Their hands snatched at her to help her stand, but she shrugged them aside, limping to the orange mound. Inside, her mask was by her sleeping bag, sat upright, white underbelly surrendered. She snatched it up. It was probably ruined by now, but there wasn’t anything else but her shirt. As she breathed in with the cold filter rubbing against her skin, she felt a twinge in the back of her nose, where the meat became soft and slick. A painful itch, there for a moment, gone the next. And at that moment, the air inside the tent was ripe with monstrous infections.
I have to get out of here. Now.
Reina stumbled back out, face to face with a wall of three, who stood like sentries awaiting her arrival. No one moved, as if they were all frozen in place. Then Dean stepped forwards, palms out and open as if to mime surrender.
“Reina, I know you’re not feeling well. It would be smart to go to the hospital—”
“I’m not going to the hospital.” She felt gratified by Dean’s flinch.
“Okay, no hospital then. But it’s late, and you need to be careful, what if you collapse again?” He inched closer to her; his bright blue eyes were a beacon of concern, but everything about his height and hands clasping her shoulders made her feel filthier than before. “Now, do you want to put the mask back on and go back to sleep—?” Reina stopped Dean’s words with a glare, shrugging his hands off her.
“I’m going home.”
Xander’s hand grabbed her wrist, tugging her towards him.

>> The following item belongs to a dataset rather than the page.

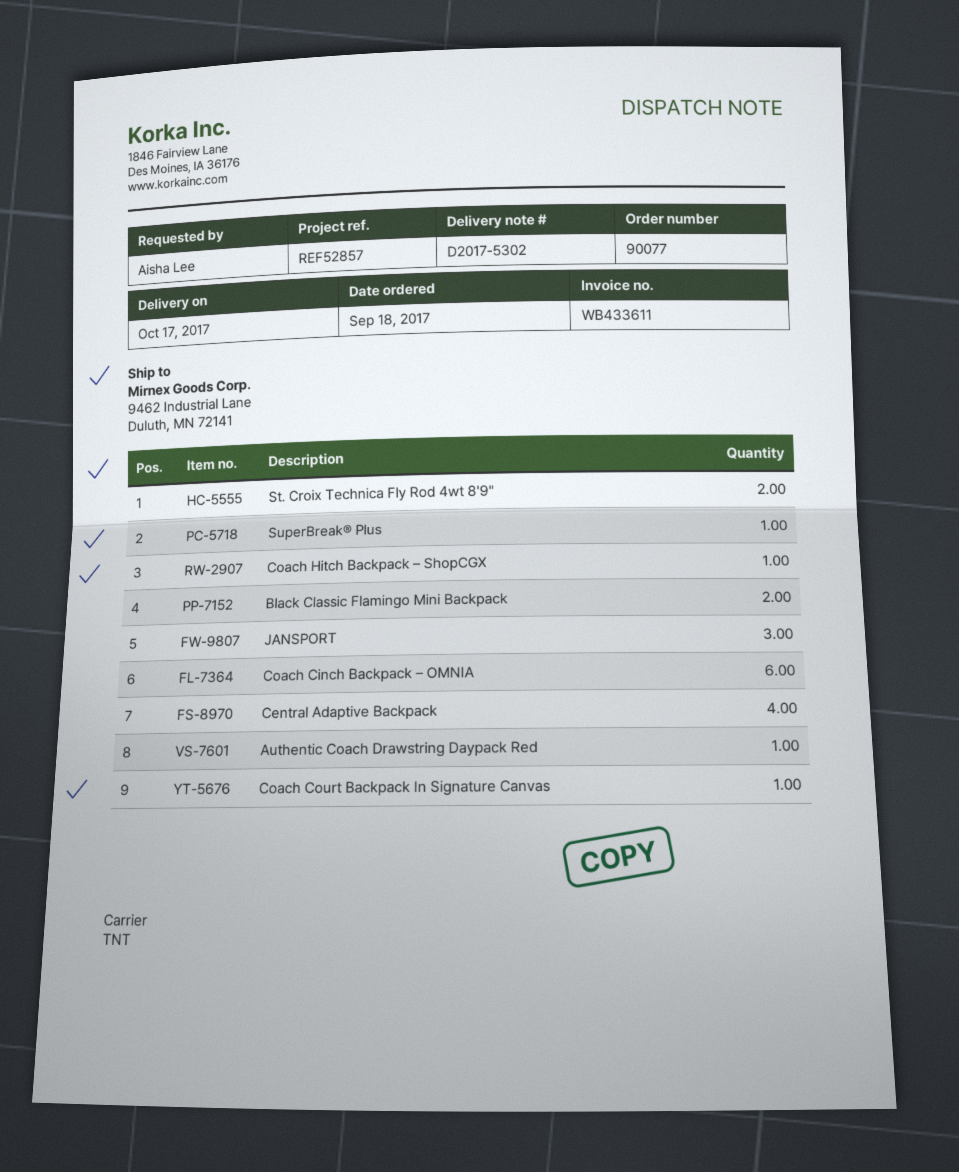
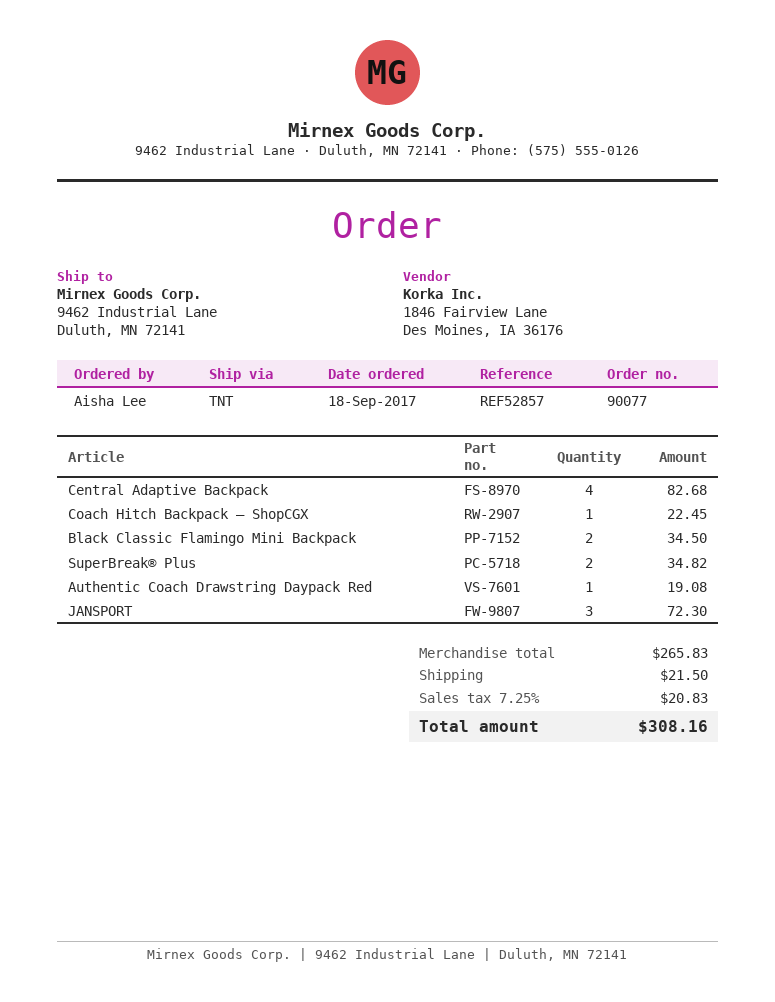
St. Croix Technica Fly Rod 4wt 8'9": 2 -> none
SuperBreak® Plus: 1 -> 2
Coach Cinch Backpack – OMNIA: 6 -> none
Coach Court Backpack In Signature Canvas: 1 -> none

“Reina, are you stupid? You’re not hiking down in the dark.”
Reina tore herself from his grasp, snarling at Xander’s steadfast scowl.
“No. I don’t feel …” the words drifted from her tongue and back down her throat. Safe. I don’t feel safe right now. Her eyes turned to Aubrey, who was shivering and confused, as if Reina’s outburst terrified her somehow. “I’m not staying here.”
“Reina, you could get lost or hurt out there—” Dean started again, in that elevated tone of his, but Xander tore through it, his words biting and full of unwarranted heat.
“Yeah, don’t be stupid. You’re gonna get yourself killed. Also—no one took off your fucking mask!”
Reina wanted to tear his voice box from his throat. How dare he, of all people, tell her what could get her killed!
“You think I want to hear you say that, Xander?” She lowered her voice, gritting her teeth as he refused to flinch, his eye twitching harshly. “I bet you did it, asshole. Probably thought it was funny seeing me panic.”
“Why the hell would I find that funny—?”
“Reina, please!” Aubrey tugged Xander’s hand from Reina’s wrist and clasped it with her own, from which Reina slipped hers away quickly.
“I’d rather die than stay in the same tent as any of you right now. One of you—!” The words died in her mouth once she knew what they were, and she knew how they’d sound. How she sounded right now. How they were staring at her like she was some petulant, panicked child who knew nothing. A petulant child who was frightened at the thought of breathing the same air as her friends. They never understood the danger she was in. She was her father’s girl, through and through.
“Reina,” Aubrey was blinking back tears, “you can stay outside, if you want. But it’s way too dangerous to hike back down. I’m sorry about all this, but please. You’ll be in danger.” How easy this danger was for them to understand but not the ones Reina could see. It felt like mites were digging through her skin, and she wanted to tear them out, one by one.
She cares about you. And maybe she’s right. Look at her eyes. Don’t make her cry.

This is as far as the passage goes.